Microcontrollers typically work at one working (system, bus) frequency all the time, with stopping the clocks altogether when power saving is needed. However, sometimes there's a requirement to change the working clock frequency, for whatever reason - it may be sustained function while saving power, or an emergency situation when a primary clock source (e.g. crystal oscillator) fails and a backup clock (e.g. internal RC oscillator) is brought in.
It may sound obvious that in such situation those peripherals, which functionality depends primarily on the system clock frequency, e.g. UART. However, as this is a seldom used operation, there may be less than obvious sources of error or confusion in way.
For example, if "libraries" such as SPL or Cube are used for the setup, the system clock frequency is sometimes calculated from a value which is usually given by a #define as a constant, so it may require some understanding of the involved mechanisms to be able to coax the usual setup routines to use a variable instead.

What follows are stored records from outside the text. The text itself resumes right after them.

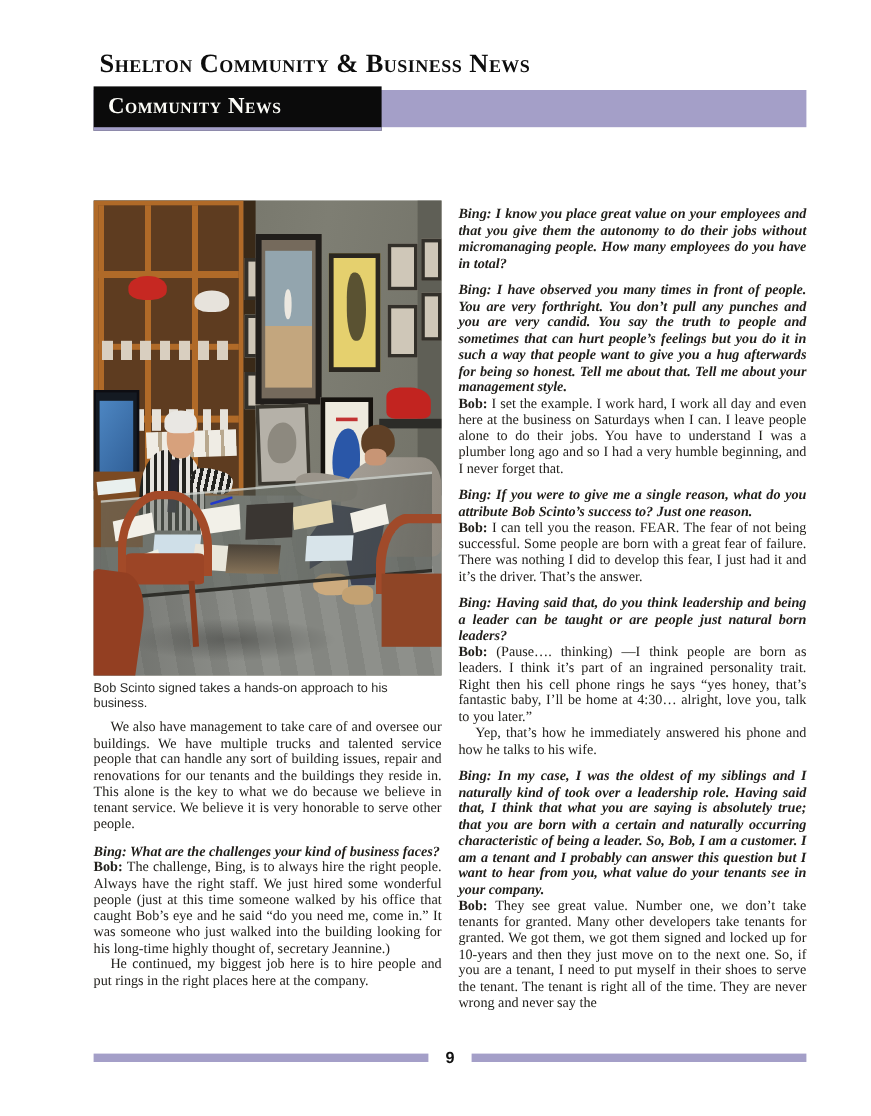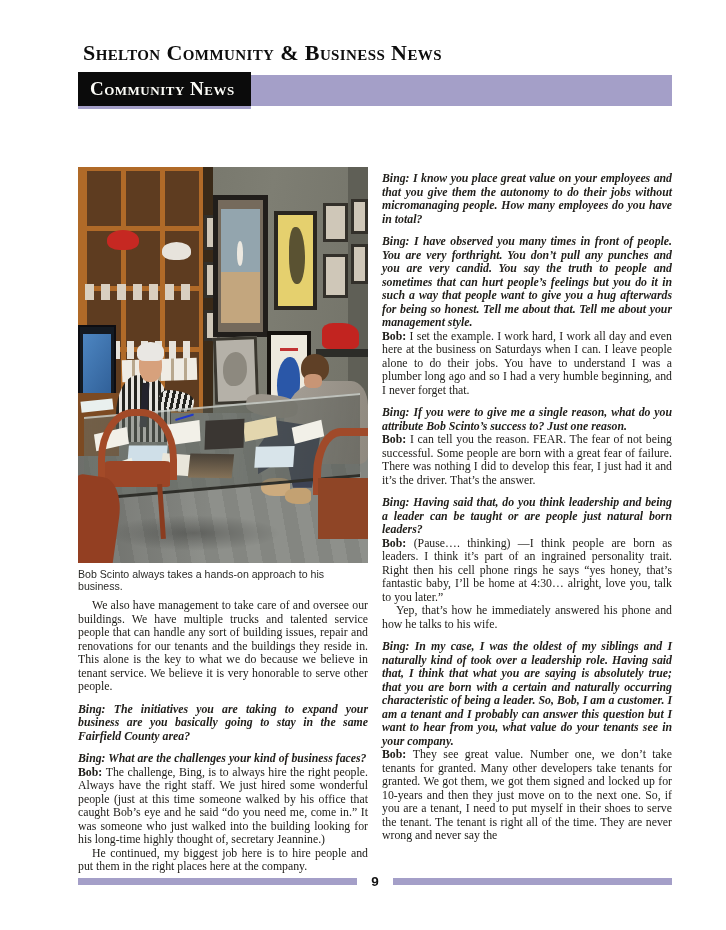"Community News" .banner .blackbox { width: 173px -> 240px }
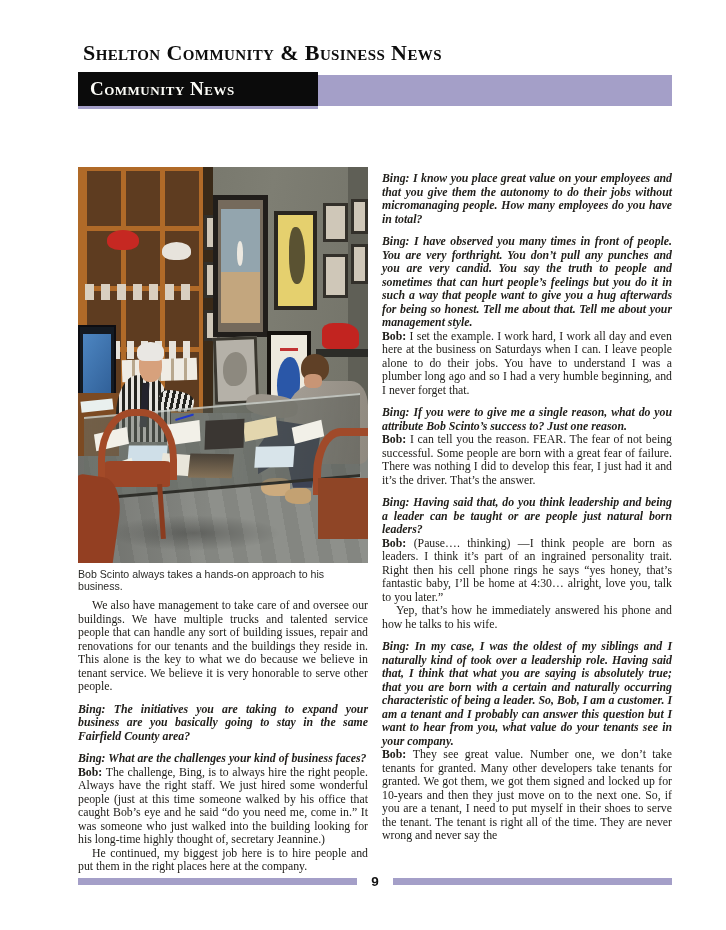"Bob Scinto always takes a" div.caption { text: always -> signed }
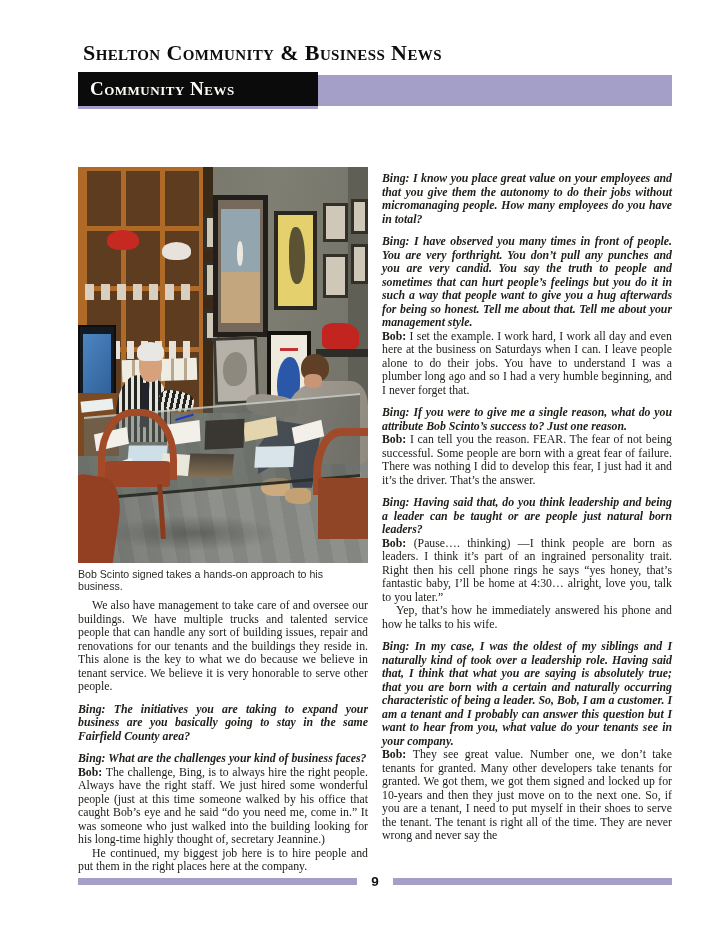"Bing: The initiatives you are" p.blk { html: <p><span>Bing: </span>The initiatives you are taking to expand your business are you basically going to stay in the same Fairfield County area?</p> -> none }
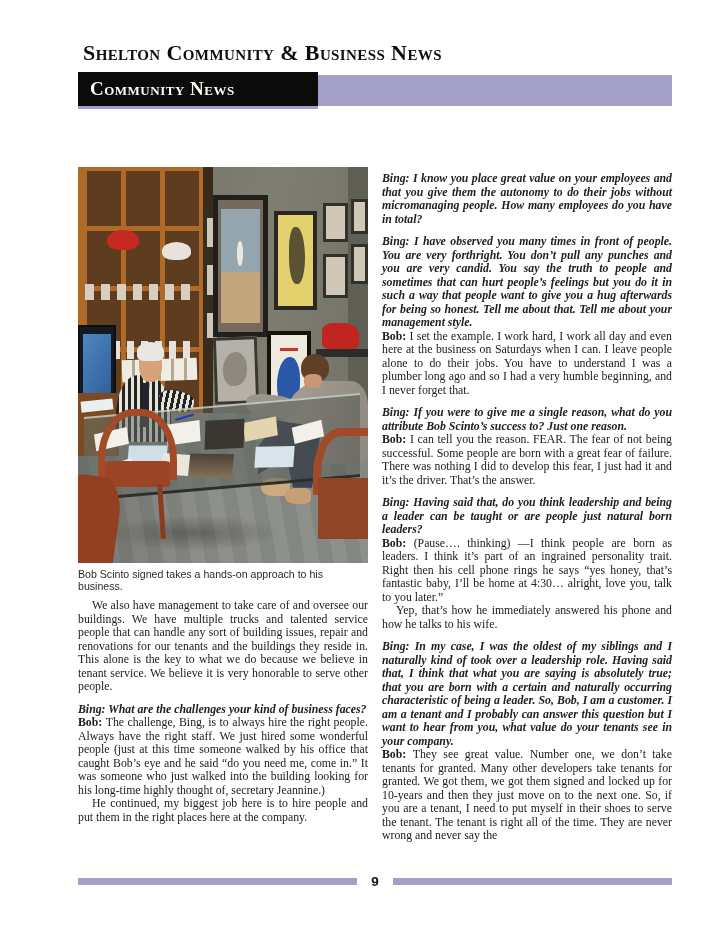"He continued, my biggest job" p.blk { text: them -> rings }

Some routines may be written so that they assume peripherals' control registers to be at their reset value (e.g. using RMW operations such as |= or &= to modify only certain bits of a bitfield in a register); these may need to be rewritten for correct operation.
Some peripherals don't allow changing timing-related registers while operating, or such change may cause the peripheral to end up in an unknown, non- or partially-functioning state. Such peripheral may then require a deeper readjustment, maybe requiring a complete reset (possibly employing the respective RCC_AxBRSTRx bit) and a new setup.
Also, peripherals, which are clocked from external clock (e.g. TIM in external clock mode, or I2C in slave mode), still may employ internally clocked filters on the signals, which may need readjustment.